Course Supervisor: Juan Luis Suárez
E-mail: jsuarez@uwo.ca
Instructor: Javier de la Rosa
E-mail: jdelaro@uwo.ca
Office: AHB 1R14
Office Hours: Tuesdays 2:30pm-4:30pm
Meets: Winter 2015, Tuesdays 4:30pm-6:00pm, Wednesdays 4:30pm-6:00pm
Room: UC 207
This course is a hands-on and pragmatic introduction to computer tools and theoretical aspects of the new use of data by humanists of different disciplines. Furthermore, it will serve as an introduction to the techniques and methods used today to make sense of data from a Humanities point of view.
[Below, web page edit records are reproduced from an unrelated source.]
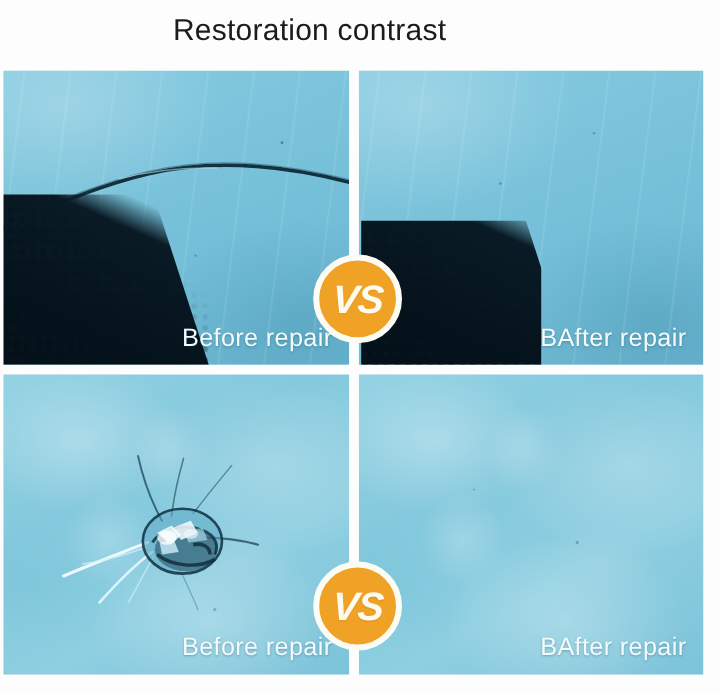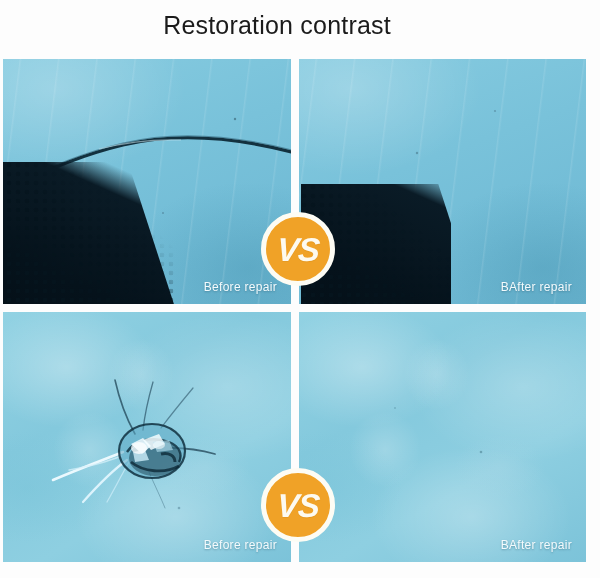--- a/index.html
+++ b/index.html
@@ -35,7 +35,6 @@
     color: #1b1b1b;
     line-height: 32px;
     white-space: nowrap;
-    padding-left: 19px;
   }
 
   

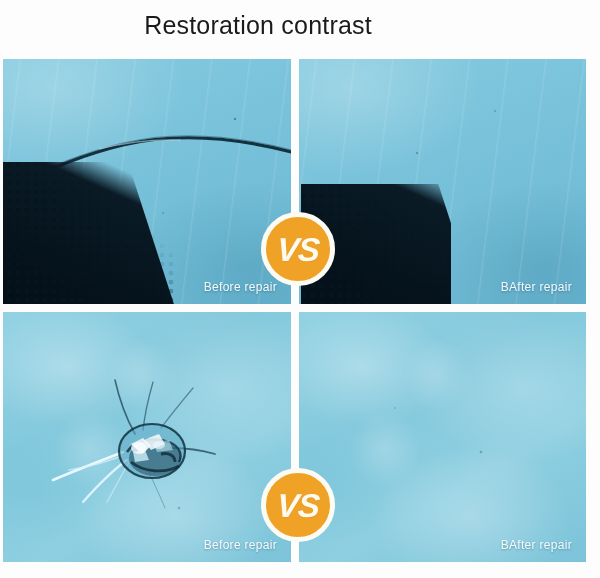--- a/index.html
+++ b/index.html
@@ -143,7 +143,7 @@
     right: 14px;
     bottom: 10px;
     font-family: "Liberation Sans", sans-serif;
-    font-size: 12px;
+    font-size: 21px;
     font-weight: 400;
     color: #f4fbfd;
     letter-spacing: 0.3px;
In that sense, Data, the Humanist's New Best Friend is divided into three blocks (plus one extra block that covers a programming review):
We find computers and software in almost any field of study, from STEM disciplines (Science, Technology, Engineering and Mathematics), to Education and Arts. In the Humanities, for example, there is even a whole sub-discipline (or a discipline by itself, depending on who you ask) that tries to find answers to new and old questions by digital means. This approach, referred to as Digital Humanities, usually borrows methods from the sciences to analyze their own data, and produce interpretations and conclusions.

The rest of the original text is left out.